Monday, Nov. 30, 1942

Music's New Friends

String quartets have long played to a smaller public than flea circuses. But one U.S. musical organization, Manhattan's New Friends of Music, which has succeeded in making chamber music pay, last week gathered reverently to put on their 100th concert.

While the famed Budapest Quartet played compositions by Schumann and Haydn, a packed house listened with hushed attention, savored each trill of the viola, each violinistic vibration. Many of the audience were well-known Manhattan musicians who had dropped in for a quiet taste of musicians' music. Many others were concert-hardened music lovers whom only the caviar of two violins, a viola and a cello could drag from their homes on a pleasant afternoon. But nearly all of them were regular patrons to whom the New Friends' concerts are a weekly ritual.

In the last six years the New Friends have played their devotees whole marathons of chamber music: virtually the entire output of Beethoven, Haydn, Schumann, Brahms, Mozart. They have never deigned to relieve the high-brow austerity of their concerts by anything so low-brow as a violin concerto or an opera aria.

The New Friends of Music was founded by a smart Manhattan business executive named Ira A. Hirschmann (vice president of Bloomingdale's department store) in order to impress a lady pianist he wanted to marry. Some men buy their prospective brides platinum rings. Black-haired Ira Hirschmann gave Pianist Hortense Monath the New Friends to play with.

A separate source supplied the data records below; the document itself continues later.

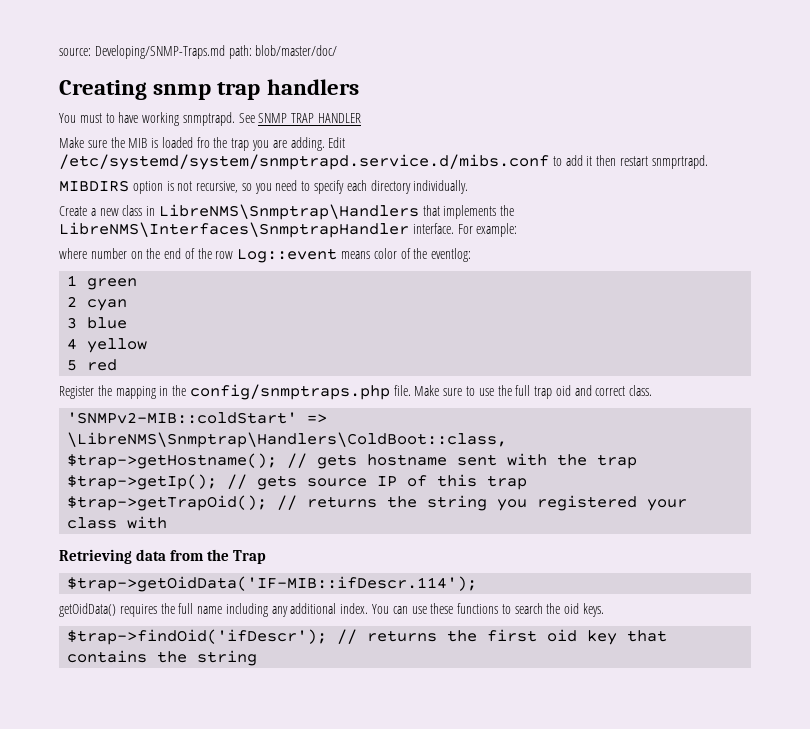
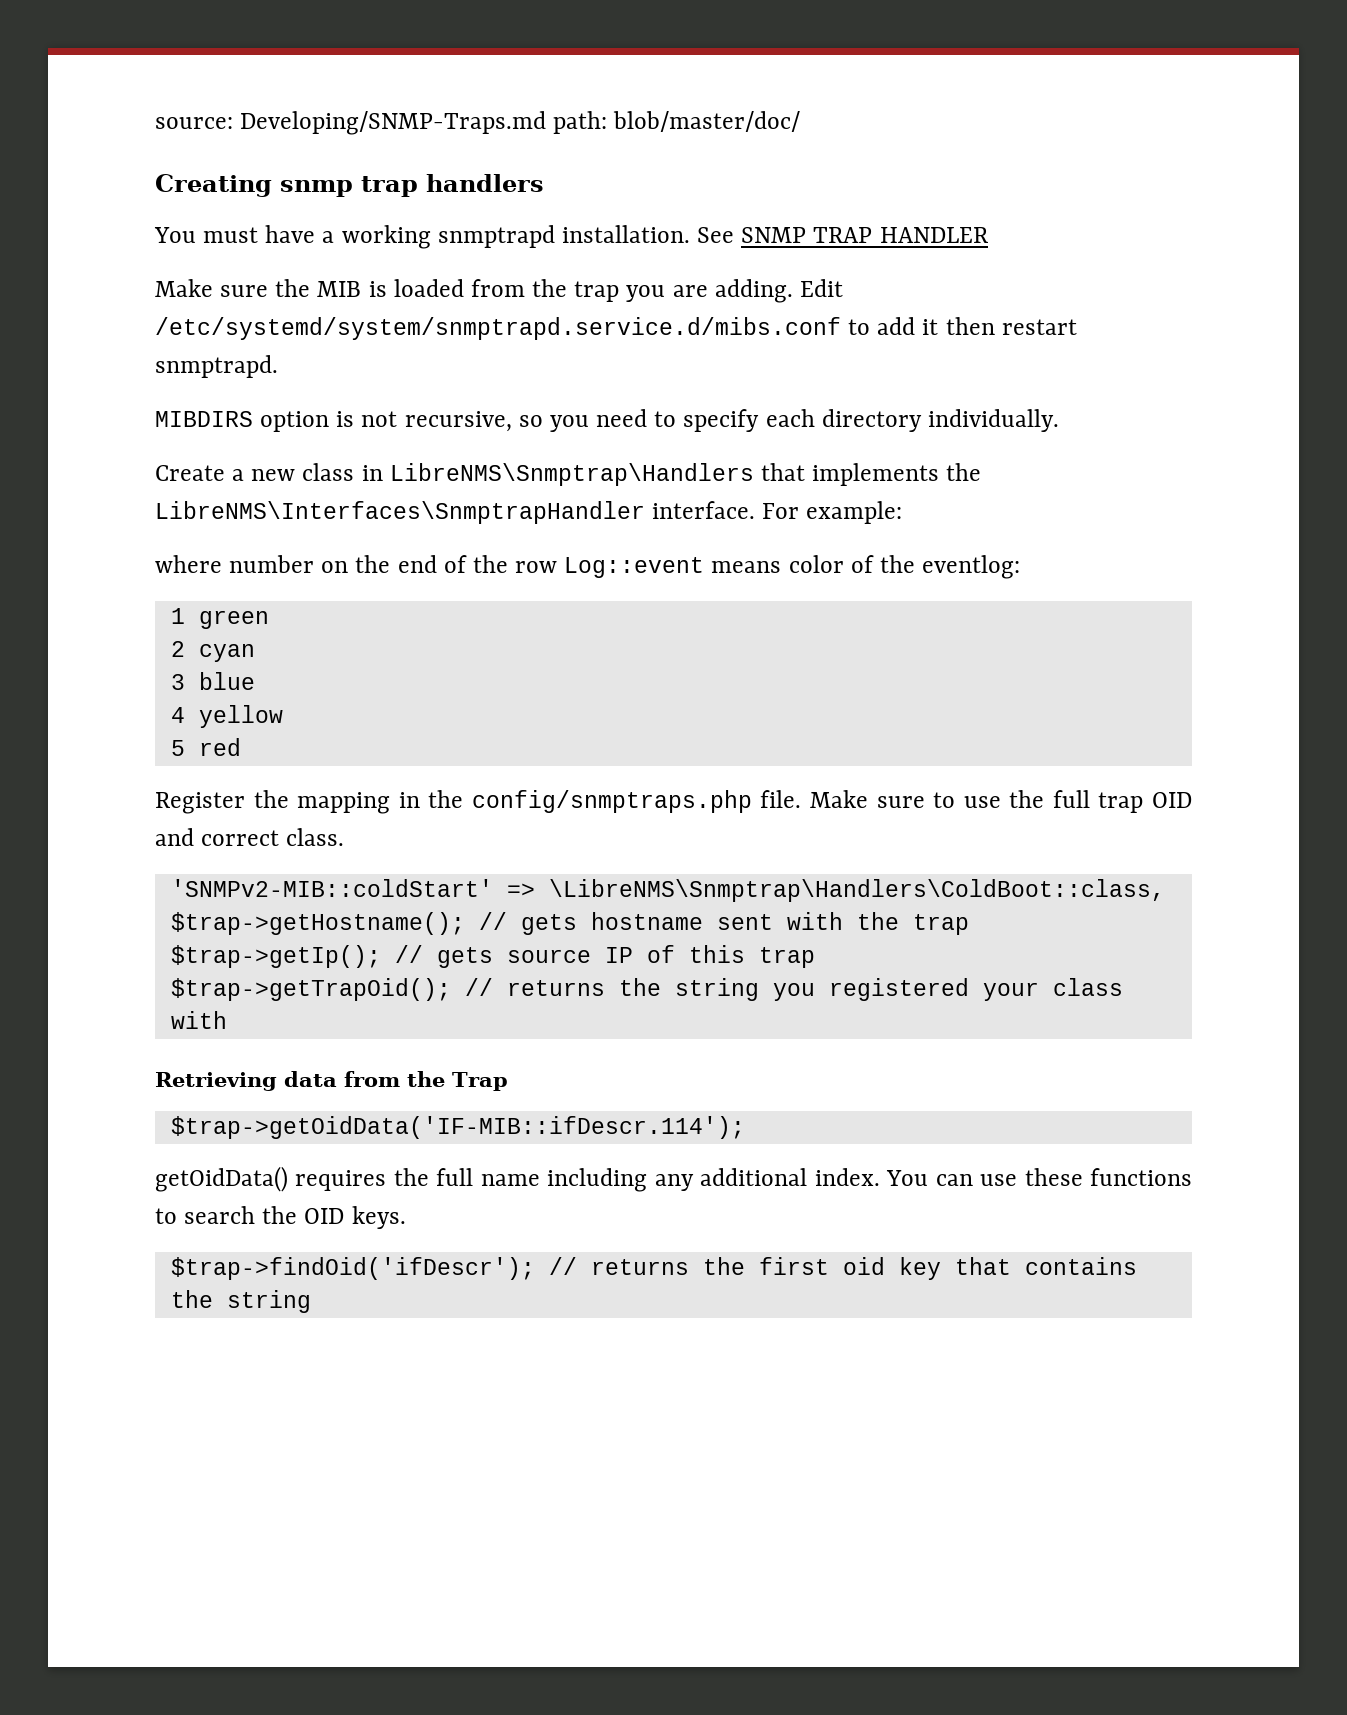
- You must to have working snmptrapd.
+ You must have a working snmptrapd installation.
- Make sure the MIB is loaded fro the trap you are adding.
+ Make sure the MIB is loaded from the trap you are adding.
- Edit /etc/systemd/system/snmptrapd.service.d/mibs.conf to add it then restart snmprtrapd.
+ Edit /etc/systemd/system/snmptrapd.service.d/mibs.conf to add it then restart snmptrapd.
- Make sure to use the full trap oid and correct class.
+ Make sure to use the full trap OID and correct class.
- You can use these functions to search the oid keys.
+ You can use these functions to search the OID keys.

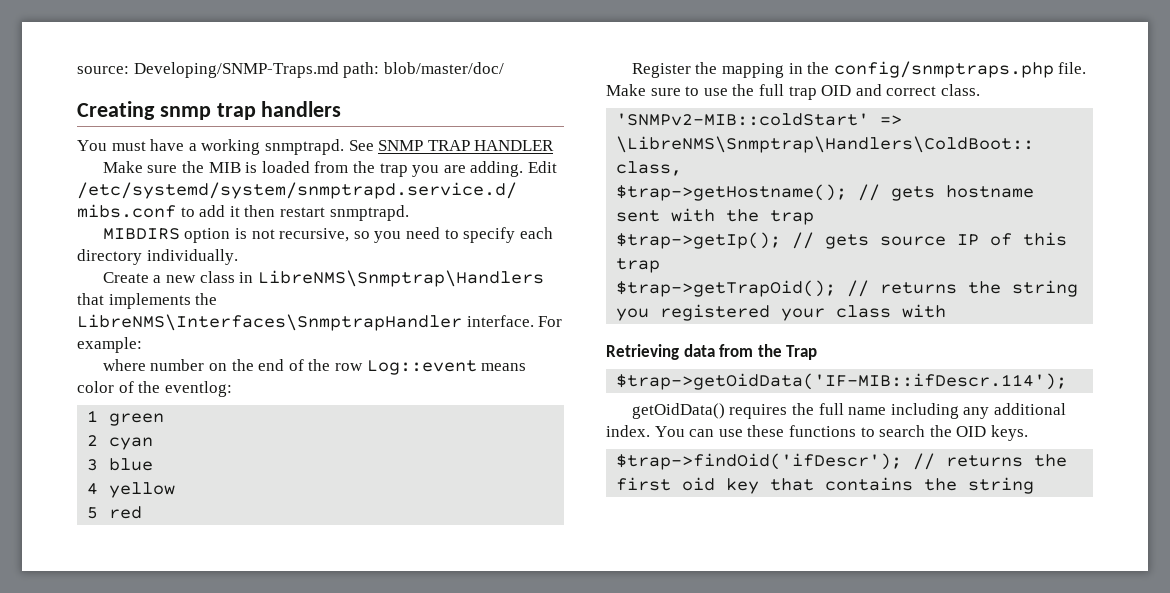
- You must have a working snmptrapd installation.
+ You must have a working snmptrapd.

While Executive Hirschmann handled the New Friends' business matters with an expert hand, Wife Hortense dictated its artistic policies with the relentlessness of a musical Robespierre. A woman of stern, uncompromising tastes, she decreed that the New Friends should have no stars, no intermissions, no encores, no flowers, no free passes. For her audiences she hired a few carefully selected soloists (Pianist Artur Schnabel, Violinist Joseph Szigeti and others) and a roster of the finest string quartet players in the U.S.

Instead of picking an artist and asking what program he would like to play, she picked a program and hired the artist to play it. She presented Beethoven's entire output of chamber music, quartet by quartet. The audience could like it or lump it.

When Soprano Lotte Lehmann, hired for a selected group of Schubert Lieder, complained that the management had refused to sell extra seats on the stage, and that she felt lonely without a stageful of her devoted admirers, Impresario Monath fixed her with a steely stare. "Mme. Lehmann," said she coldly, "you are not alone on the stage. Franz Schubert is with you."

Even the most astute of Manhattan musical managers prophesied that Impresario Monath's funereally earnest concert-giving would end in a bust. But Manhattan concertgoers bought out 97% of the first season's tickets before she had even presented her first concert. Today, the New Friends still operate without the help of wealthy patrons, still qualify as one of the very few entirely self-supporting high-brow musical institutions in the U.S.